[Web page edit records]
*-*-*

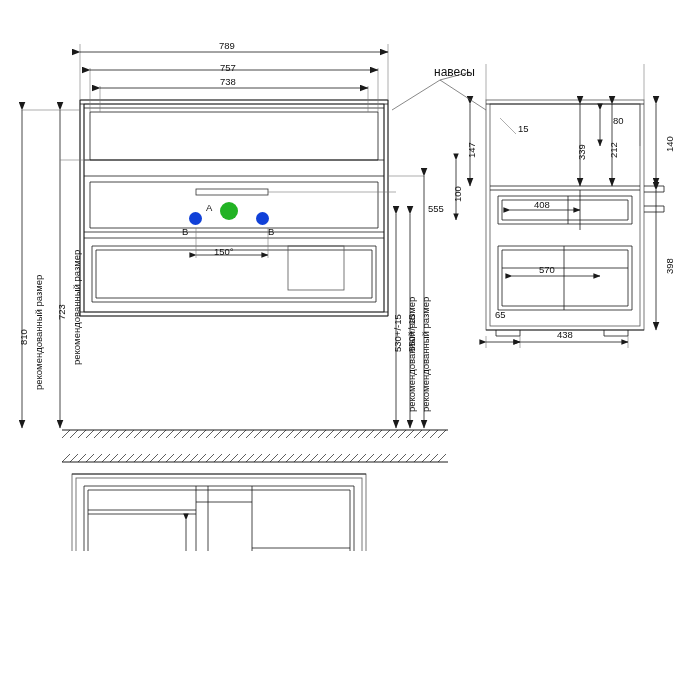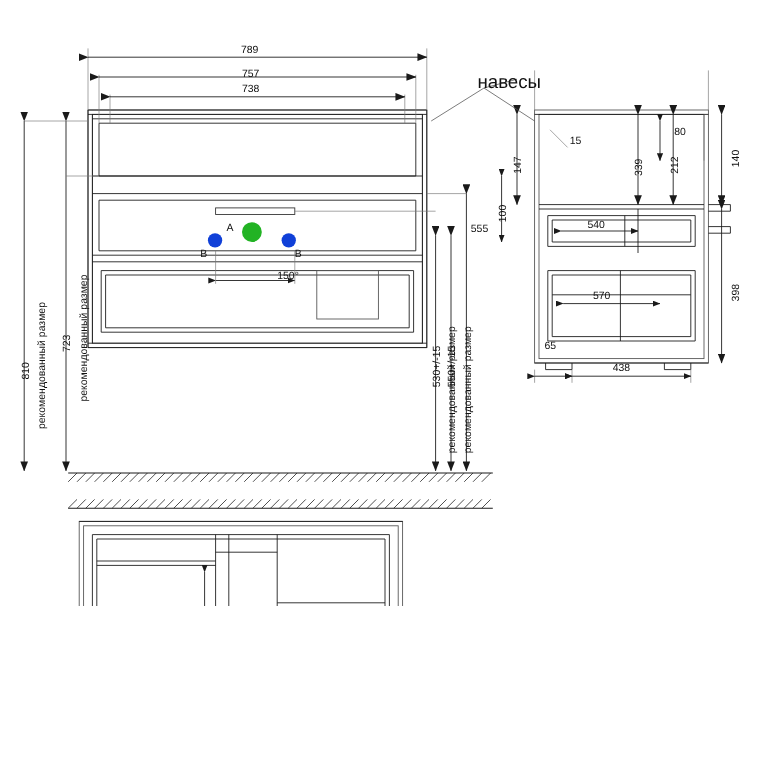--- a/index.html
+++ b/index.html
@@ -1,19 +1,19 @@
 <!DOCTYPE html>
 <html><head>
 <meta charset="utf-8">
 <style>
   html,body{margin:0;padding:0;}
   body{width:700px;height:700px;background:#ffffff;font-family:"Liberation Sans",sans-serif;}
   #root{position:relative;width:700px;height:551px;overflow:hidden;}
   .lbl{position:absolute;font-size:9.5px;color:#111;white-space:nowrap;line-height:1;}
-  .lbl.big{font-size:17px;}
+  .lbl.big{font-size:12px;}
   .vlbl{position:absolute;font-size:9.5px;color:#111;white-space:nowrap;line-height:1;
         transform-origin:0 0;transform:rotate(-90deg);}
   .dot{position:absolute;border-radius:50%;}
   svg.ov{position:absolute;left:0;top:0;width:700px;height:700px;pointer-events:none;}
   .legend{position:absolute;font-size:11px;color:#111;white-space:nowrap;}
 </style>
 </head>
 <body>
 
 <div id="root">
@@ -188,39 +188,39 @@
   <div class="vlbl" style="left:34px;top:390px;">рекомендованный размер</div>
   <div class="vlbl" style="left:57px;top:320px;">723</div>
   <div class="vlbl" style="left:72px;top:365px;">рекомендованный размер</div>
 
   <div class="vlbl" style="left:393px;top:352px;">530+/-15</div>
   <div class="vlbl" style="left:407px;top:412px;">рекомендованный размер</div>
   <div class="vlbl" style="left:407px;top:352px;">550+/-15</div>
   <div class="vlbl" style="left:421px;top:412px;">рекомендованный размер</div>
 
   <div class="lbl" style="left:428px;top:204px;">555</div>
-  <div class="lbl" style="left:214px;top:247px;margin-left:38px;">150°</div>
+  <div class="lbl" style="left:214px;top:247px;">150°</div>
 
   <div class="dot" style="left:220px;top:202px;width:18px;height:18px;background:#22b324;"></div>
   <div class="dot" style="left:189px;top:212px;width:13px;height:13px;background:#1040d8;"></div>
   <div class="dot" style="left:256px;top:212px;width:13px;height:13px;background:#1040d8;"></div>
   <div class="lbl" style="left:206px;top:203px;">A</div>
   <div class="lbl" style="left:182px;top:227px;">B</div>
   <div class="lbl" style="left:268px;top:227px;">B</div>
 
   <div class="lbl big" style="left:434px;top:66px;">навесы</div>
   <div class="lbl" style="left:518px;top:124px;">15</div>
   <div class="lbl" style="left:613px;top:116px;">80</div>
   <div class="vlbl" style="left:665px;top:152px;">140</div>
   <div class="vlbl" style="left:665px;top:274px;">398</div>
   <div class="vlbl" style="left:577px;top:160px;">339</div>
   <div class="vlbl" style="left:609px;top:158px;">212</div>
   <div class="vlbl" style="left:467px;top:158px;">147</div>
   <div class="vlbl" style="left:453px;top:202px;">100</div>
-  <div class="lbl" style="left:534px;top:200px;">540</div>
+  <div class="lbl" style="left:534px;top:200px;">408</div>
   <div class="lbl" style="left:539px;top:265px;">570</div>
   <div class="lbl" style="left:495px;top:310px;">65</div>
   <div class="lbl" style="left:557px;top:330px;">438</div>
 
   <div class="vlbl" style="left:183px;top:570px;">306</div>
   <div class="lbl" style="left:218px;top:596px;">211</div>
 
 
 </div>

*-*-*

EXERCISE GOAL — For every line in the data above that holds "body", return the line itself.

RESPONSE TO THE TASK —
   html,body{margin:0;padding:0;}
   body{width:700px;height:700px;background:#ffffff;font-family:"Liberation Sans",sans-serif;}
 <body>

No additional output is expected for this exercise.